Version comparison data
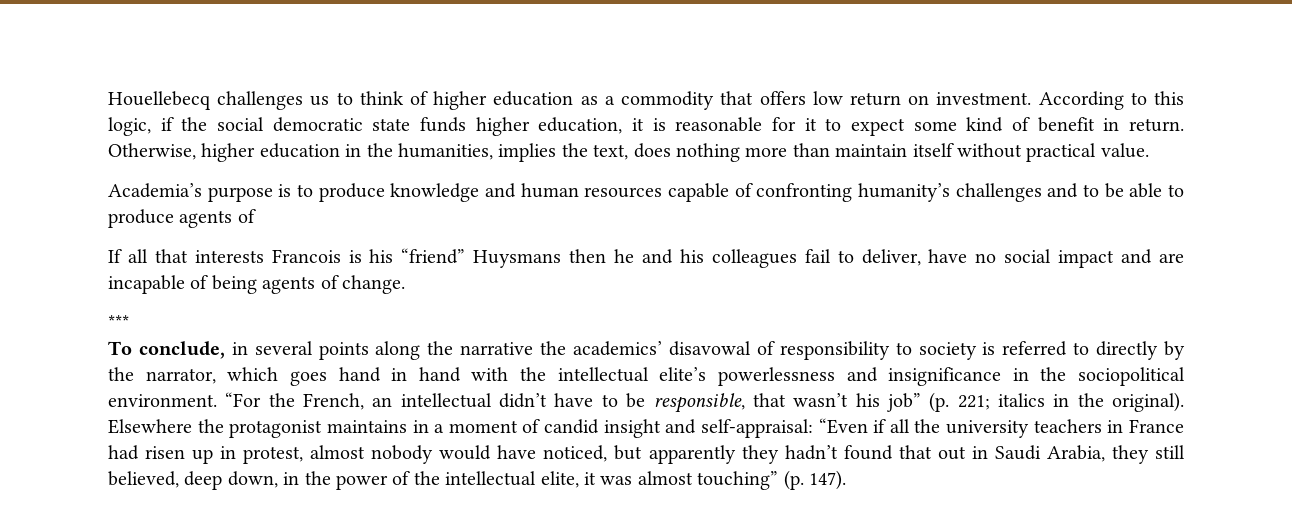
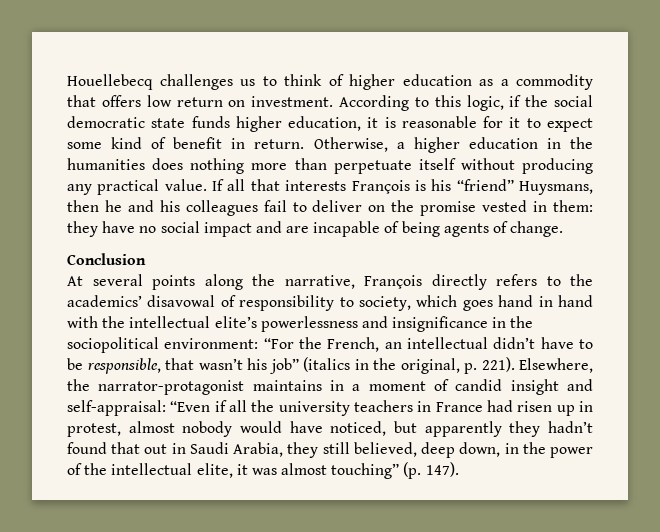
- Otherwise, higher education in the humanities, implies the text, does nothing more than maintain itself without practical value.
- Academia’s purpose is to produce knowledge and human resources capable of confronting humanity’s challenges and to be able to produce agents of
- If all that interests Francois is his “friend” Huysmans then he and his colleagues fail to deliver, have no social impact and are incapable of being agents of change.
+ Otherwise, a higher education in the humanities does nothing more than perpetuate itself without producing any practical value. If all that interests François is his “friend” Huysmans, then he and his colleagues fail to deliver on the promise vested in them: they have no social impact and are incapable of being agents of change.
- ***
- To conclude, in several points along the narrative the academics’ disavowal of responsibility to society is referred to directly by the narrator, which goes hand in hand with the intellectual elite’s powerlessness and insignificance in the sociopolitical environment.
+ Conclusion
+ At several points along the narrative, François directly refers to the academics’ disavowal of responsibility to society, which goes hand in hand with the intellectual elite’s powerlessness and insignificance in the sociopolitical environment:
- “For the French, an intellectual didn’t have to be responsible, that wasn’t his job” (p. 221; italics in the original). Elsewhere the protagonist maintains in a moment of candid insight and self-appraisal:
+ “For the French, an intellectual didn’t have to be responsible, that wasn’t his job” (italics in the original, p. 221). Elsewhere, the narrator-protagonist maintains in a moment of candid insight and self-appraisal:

Task requirements ::
Output the records above in their entirety and exactly, leaving out all images.

Solution ::
- Otherwise, higher education in the humanities, implies the text, does nothing more than maintain itself without practical value.
- Academia’s purpose is to produce knowledge and human resources capable of confronting humanity’s challenges and to be able to produce agents of
- If all that interests Francois is his “friend” Huysmans then he and his colleagues fail to deliver, have no social impact and are incapable of being agents of change.
+ Otherwise, a higher education in the humanities does nothing more than perpetuate itself without producing any practical value. If all that interests François is his “friend” Huysmans, then he and his colleagues fail to deliver on the promise vested in them: they have no social impact and are incapable of being agents of change.
- ***
- To conclude, in several points along the narrative the academics’ disavowal of responsibility to society is referred to directly by the narrator, which goes hand in hand with the intellectual elite’s powerlessness and insignificance in the sociopolitical environment.
+ Conclusion
+ At several points along the narrative, François directly refers to the academics’ disavowal of responsibility to society, which goes hand in hand with the intellectual elite’s powerlessness and insignificance in the sociopolitical environment:
- “For the French, an intellectual didn’t have to be responsible, that wasn’t his job” (p. 221; italics in the original). Elsewhere the protagonist maintains in a moment of candid insight and self-appraisal:
+ “For the French, an intellectual didn’t have to be responsible, that wasn’t his job” (italics in the original, p. 221). Elsewhere, the narrator-protagonist maintains in a moment of candid insight and self-appraisal:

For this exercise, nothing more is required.